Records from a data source
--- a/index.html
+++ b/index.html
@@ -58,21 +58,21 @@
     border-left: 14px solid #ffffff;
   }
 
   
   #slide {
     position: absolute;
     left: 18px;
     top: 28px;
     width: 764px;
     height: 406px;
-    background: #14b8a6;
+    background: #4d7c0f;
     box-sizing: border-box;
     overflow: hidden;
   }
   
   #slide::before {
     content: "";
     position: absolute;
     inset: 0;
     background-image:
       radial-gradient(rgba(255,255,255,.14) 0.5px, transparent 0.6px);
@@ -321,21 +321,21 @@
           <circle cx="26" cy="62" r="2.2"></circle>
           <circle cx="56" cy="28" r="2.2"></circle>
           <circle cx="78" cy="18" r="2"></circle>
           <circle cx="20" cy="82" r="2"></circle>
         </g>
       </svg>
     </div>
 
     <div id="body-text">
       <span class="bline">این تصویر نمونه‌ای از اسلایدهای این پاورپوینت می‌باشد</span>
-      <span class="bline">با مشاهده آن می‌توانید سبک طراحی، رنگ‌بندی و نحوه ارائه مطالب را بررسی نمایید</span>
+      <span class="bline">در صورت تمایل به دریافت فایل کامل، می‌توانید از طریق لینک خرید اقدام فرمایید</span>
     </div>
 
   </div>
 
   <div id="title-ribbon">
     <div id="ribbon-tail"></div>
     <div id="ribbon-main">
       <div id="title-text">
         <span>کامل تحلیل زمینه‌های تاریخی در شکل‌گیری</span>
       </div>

==

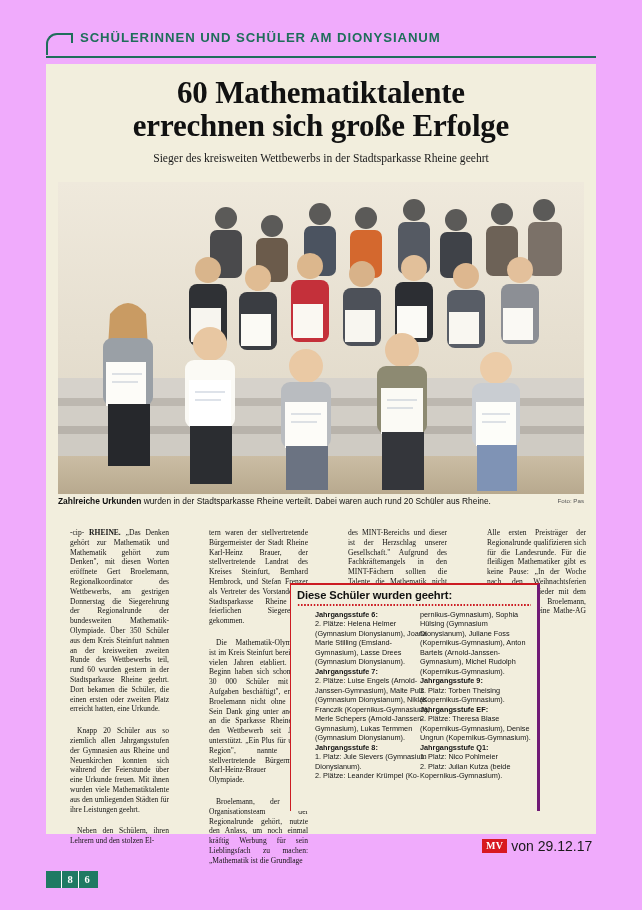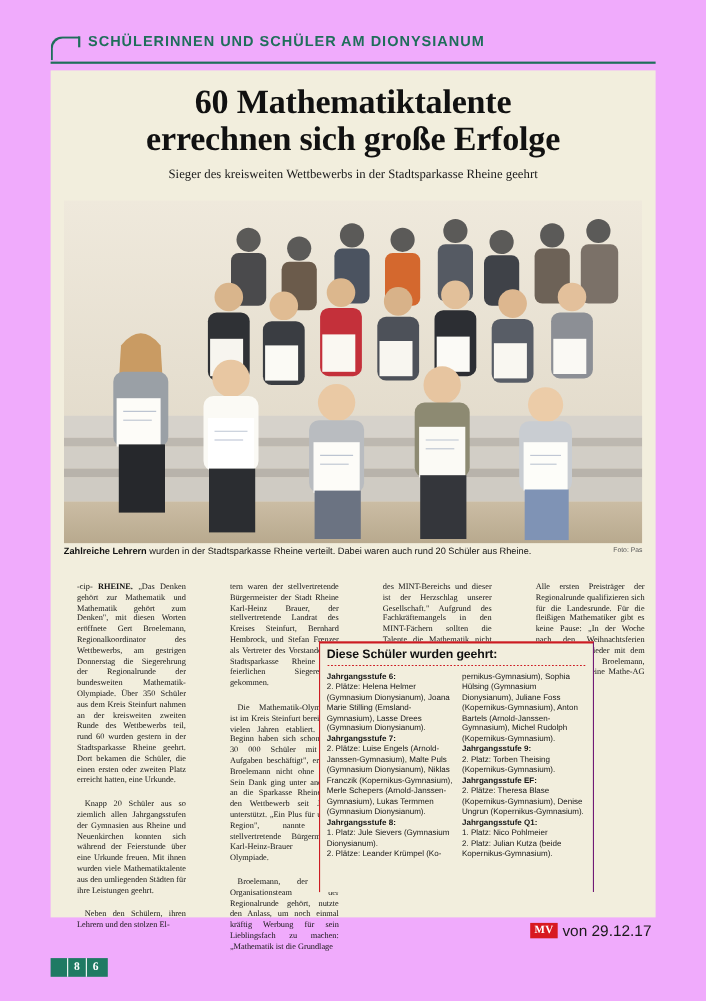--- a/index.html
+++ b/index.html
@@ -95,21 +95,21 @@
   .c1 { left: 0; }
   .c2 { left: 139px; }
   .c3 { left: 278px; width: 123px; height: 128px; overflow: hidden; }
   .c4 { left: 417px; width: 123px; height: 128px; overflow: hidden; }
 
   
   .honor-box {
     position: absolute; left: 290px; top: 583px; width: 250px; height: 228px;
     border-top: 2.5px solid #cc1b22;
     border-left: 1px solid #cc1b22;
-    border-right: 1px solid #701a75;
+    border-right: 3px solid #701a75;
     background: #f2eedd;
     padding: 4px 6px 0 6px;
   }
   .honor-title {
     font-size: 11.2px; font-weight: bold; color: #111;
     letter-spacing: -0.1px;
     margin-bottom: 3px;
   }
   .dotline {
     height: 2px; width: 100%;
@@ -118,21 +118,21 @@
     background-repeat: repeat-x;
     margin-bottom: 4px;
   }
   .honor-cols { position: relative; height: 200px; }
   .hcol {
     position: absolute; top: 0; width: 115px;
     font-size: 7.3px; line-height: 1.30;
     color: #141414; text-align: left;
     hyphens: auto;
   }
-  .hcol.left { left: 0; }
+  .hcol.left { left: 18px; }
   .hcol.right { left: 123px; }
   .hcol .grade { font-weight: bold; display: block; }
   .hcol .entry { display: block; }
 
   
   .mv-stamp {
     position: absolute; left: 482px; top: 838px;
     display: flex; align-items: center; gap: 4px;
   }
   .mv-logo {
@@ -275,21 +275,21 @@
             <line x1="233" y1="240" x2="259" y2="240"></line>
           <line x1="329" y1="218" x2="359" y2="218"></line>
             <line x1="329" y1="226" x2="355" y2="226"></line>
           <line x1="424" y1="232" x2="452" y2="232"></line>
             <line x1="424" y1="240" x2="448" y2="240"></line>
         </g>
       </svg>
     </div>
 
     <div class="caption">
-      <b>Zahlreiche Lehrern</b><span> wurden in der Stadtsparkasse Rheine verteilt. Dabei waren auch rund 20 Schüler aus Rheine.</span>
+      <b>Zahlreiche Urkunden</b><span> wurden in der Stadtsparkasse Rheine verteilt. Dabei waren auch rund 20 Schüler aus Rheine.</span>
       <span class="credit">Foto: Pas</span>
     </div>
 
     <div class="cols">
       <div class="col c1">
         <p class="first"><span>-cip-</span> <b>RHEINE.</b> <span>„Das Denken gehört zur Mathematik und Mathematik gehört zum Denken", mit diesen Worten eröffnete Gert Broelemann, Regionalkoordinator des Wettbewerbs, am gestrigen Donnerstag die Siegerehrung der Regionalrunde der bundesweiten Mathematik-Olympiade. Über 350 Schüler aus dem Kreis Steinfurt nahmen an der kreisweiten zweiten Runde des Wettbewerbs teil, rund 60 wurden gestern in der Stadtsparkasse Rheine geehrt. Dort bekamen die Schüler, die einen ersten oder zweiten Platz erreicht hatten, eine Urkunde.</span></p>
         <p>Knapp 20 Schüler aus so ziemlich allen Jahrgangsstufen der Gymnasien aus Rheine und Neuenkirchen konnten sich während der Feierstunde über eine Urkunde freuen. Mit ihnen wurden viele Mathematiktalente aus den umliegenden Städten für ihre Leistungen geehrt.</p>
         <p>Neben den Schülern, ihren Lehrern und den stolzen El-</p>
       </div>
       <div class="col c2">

What to produce:
For the word "width", count the lines in the records that contain it. Give the number and no other words.

Exercise answer:
6